Nostalgia ain’t what it used to be

Posted by on September 7, 2015 in Blog, Living today, Nostalgia | 0 comments

Chris Piascik/Cut & Paste: Nostalgia/flickr

Chris Piascik/Cut & Paste: Nostalgia/flickr

Maybe it was the wet summer, or the fact that there is a wasps’ nest in the garden which still seems to be flourishing even though I paid the council to get rid of it, or maybe I’d had a surfeit of shocking news items. Whatever the cause, I became extremely worried recently because I seemed to be turning into a female equivalent of John Major.

Now this does not mean I was tempted to aspire to the highest office in the land, nor was I gazing lasciviously at the male equivalent of Edwina Currie (suggestions on a postcard please). I didn’t wish to drink some warm beer and nor was I fighting the urge to wear my knickers over my trousers.

You might well be wondering what was left of the John Major legacy – yes I know, how could I forget his radical Cones Hotline policy? – well, it was nostalgia. Cue for warm fuzzy feeling around the toes, radiant sunshine with vistas of Hovis landscapes, people leaning over farm gates chewing straws, and there in the distance a large soft focus sign in the clouds saying BACK TO BASICS.

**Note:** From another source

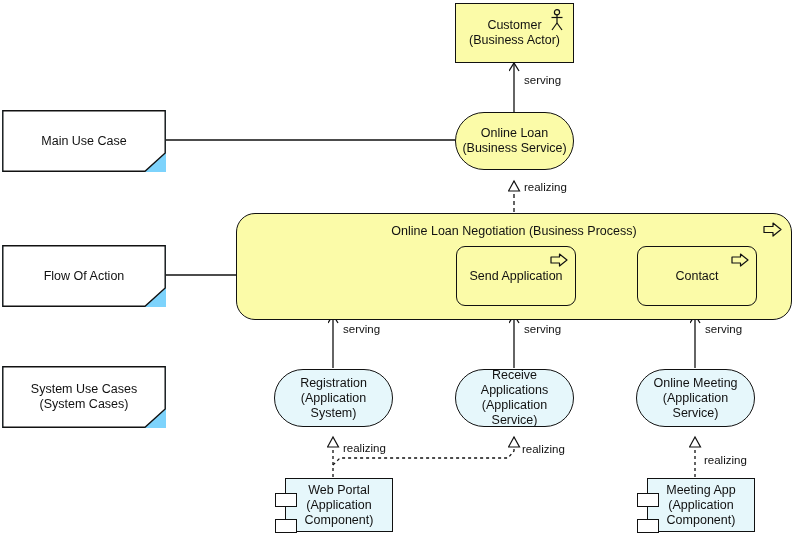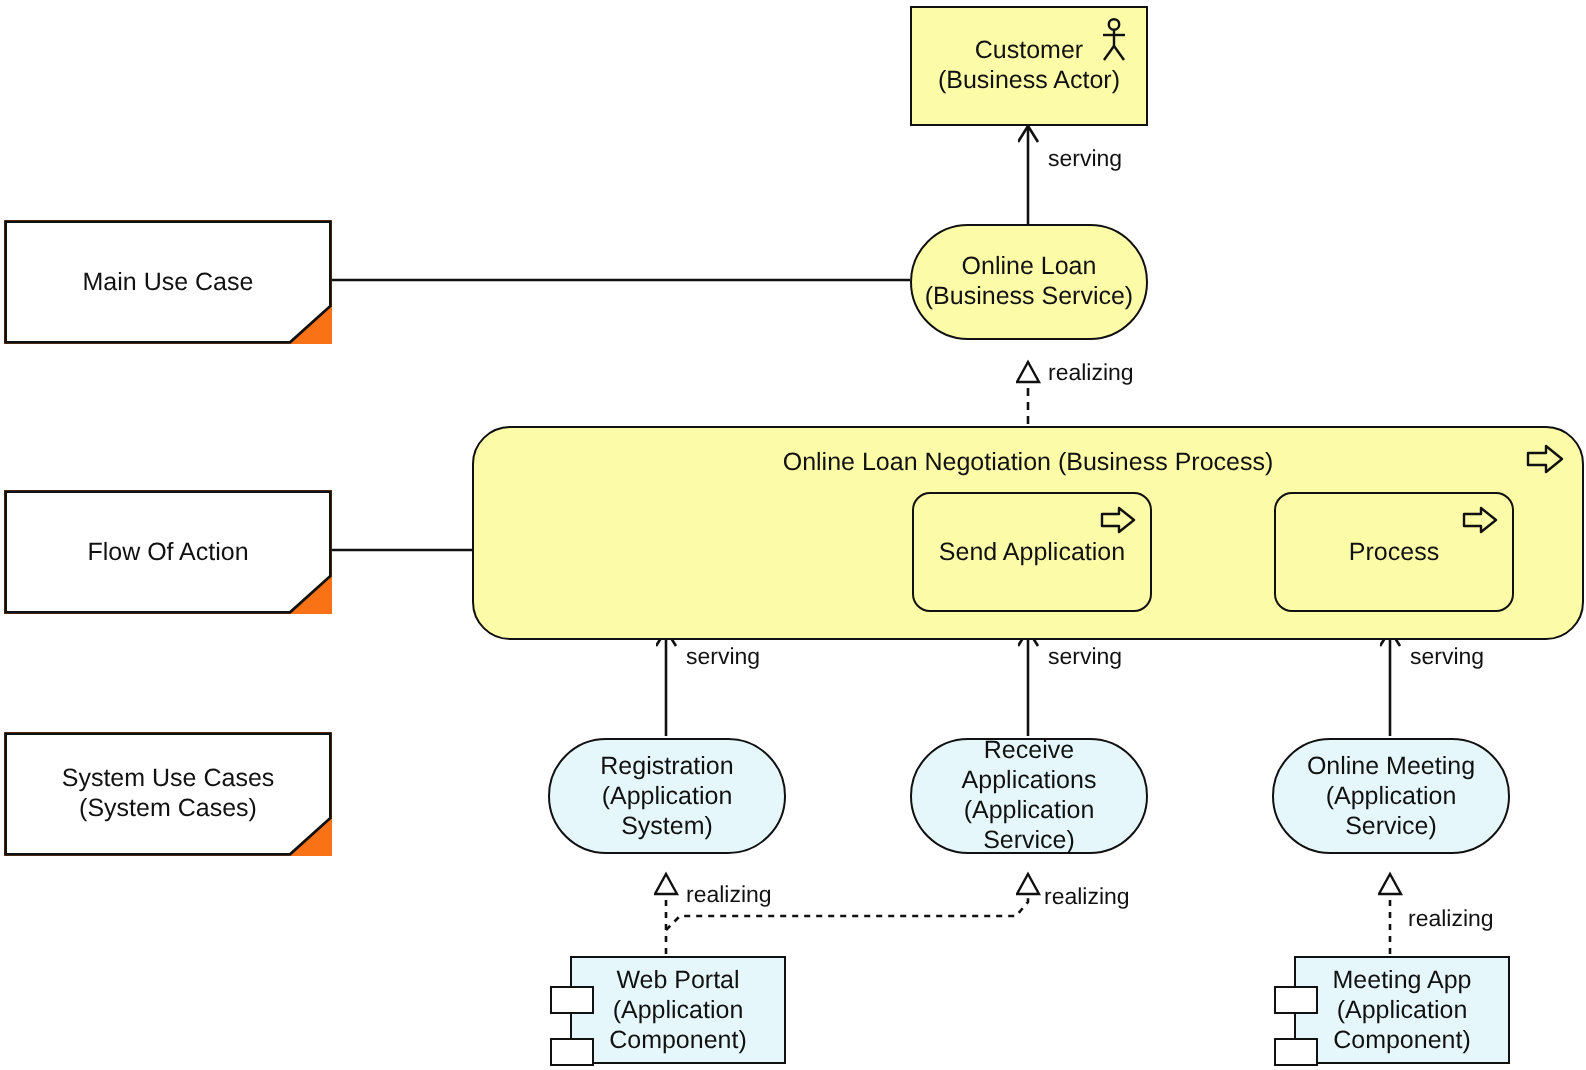"Main Use Case" .note { background: #f97316 -> #7dd3fc }
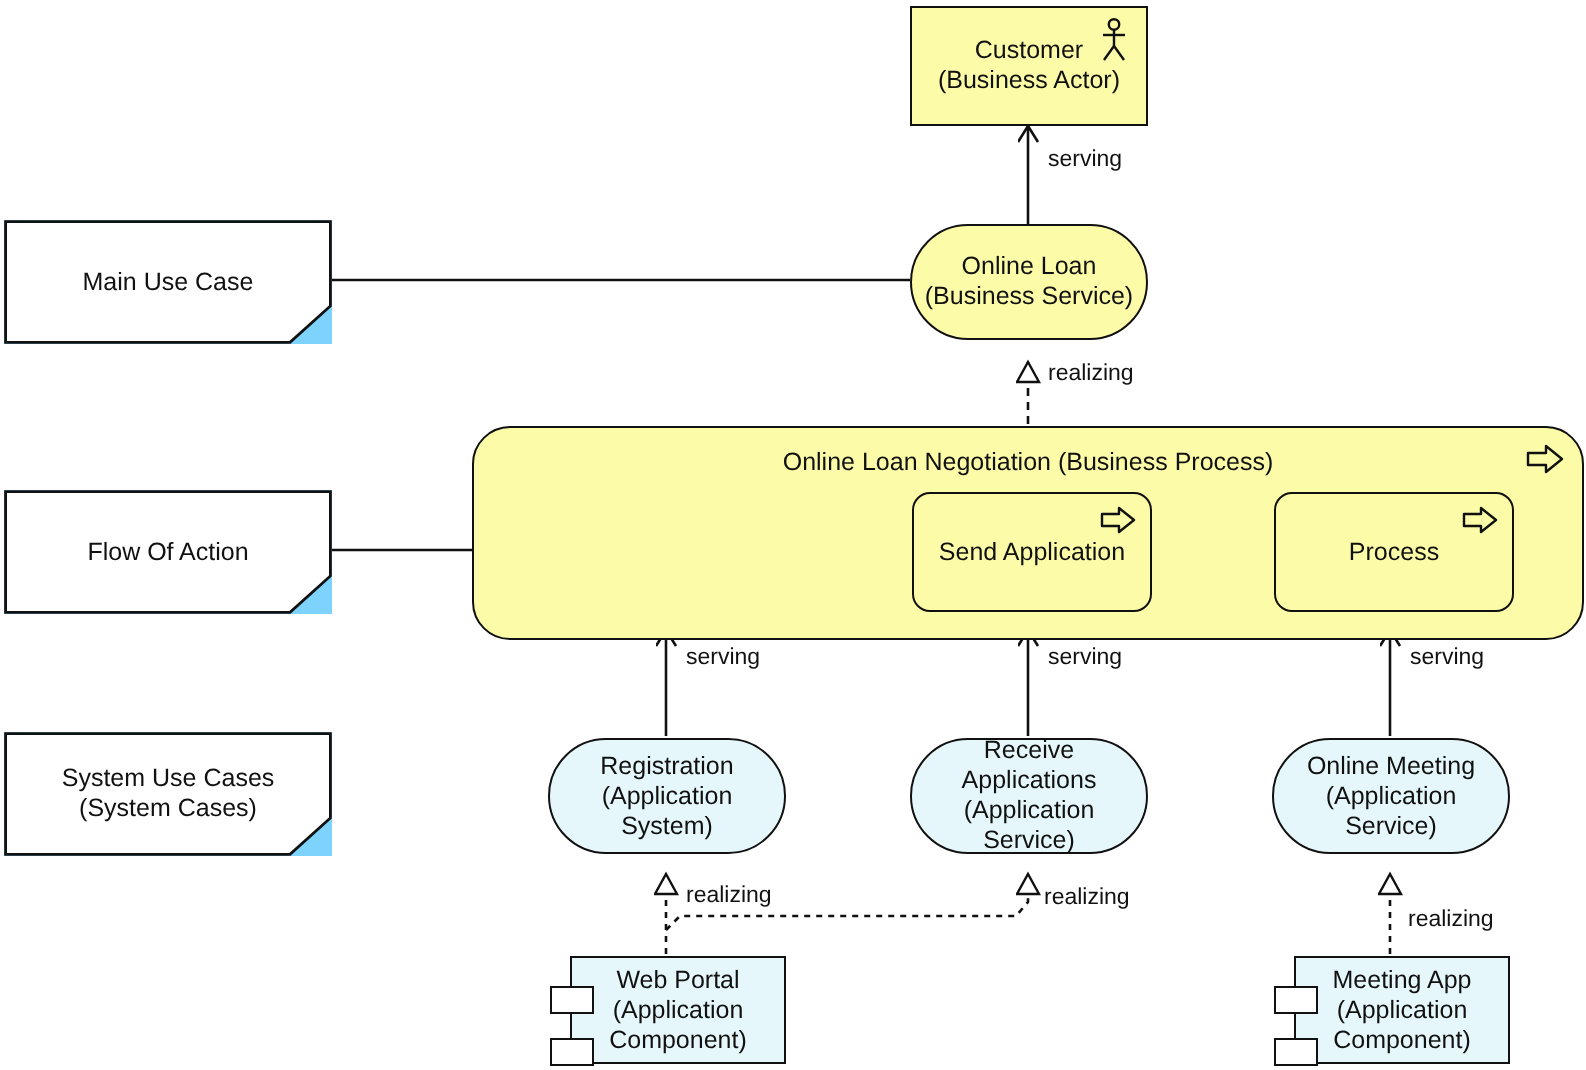"Process" span.label { text: Process -> Contact }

The Major Back to Basics speech was all about the values of neighbourliness, decency and courtesy. There was a yearning for self-discipline and respect for the family and the law. Then just as I was losing myself in a fluffy reverie involving scones and jam I suddenly came to with a start. I realised that actually things really weren’t so bad:

  • I went out to the shops and somebody with a full basket in the queue asked if I wanted to go ahead as I was only buying a couple of items.
  • I drove the car to the garage to fill up the petrol and another driver motioned me forward to the pump.
  • I saw someone in the street carefully cleaning up after their dog.
  • Some people who had come for supper sent a thank you note.
  • I was told a true story of a foreign businessman who left his wallet and briefcase in a London taxi – the briefcase had a large amount of cash and the wallet contained numerous personal ID items. When he went to the police he found everything has been handed in intact. Even more surprising for him, as his country of origin does not rank high in Transparency International’s league table of corruption, the policeman at the station did not expect a ‘thank you’ brown envelope.
  • I watched a two year old at a fun play centre. He wanted to run around in the indoor football pitch, where there were several much larger children playing with a number of balls. Every time one of them spotted he had lost the ball they would carefully kick or hand another one to him.

John Major eat your heart out, I don’t need your nostalgia. I feel rather like the boy at the summer camp in the Allan Sherman song Hello Muddah, Hallo Faddah.* Having written a long complaining letter to his parents to be taken home, he then notices that things are picking up: ‘Guys are swimming, guys are sailing, playing baseball, hey that’s better. Muddah Faddah kindly disregard this letter.’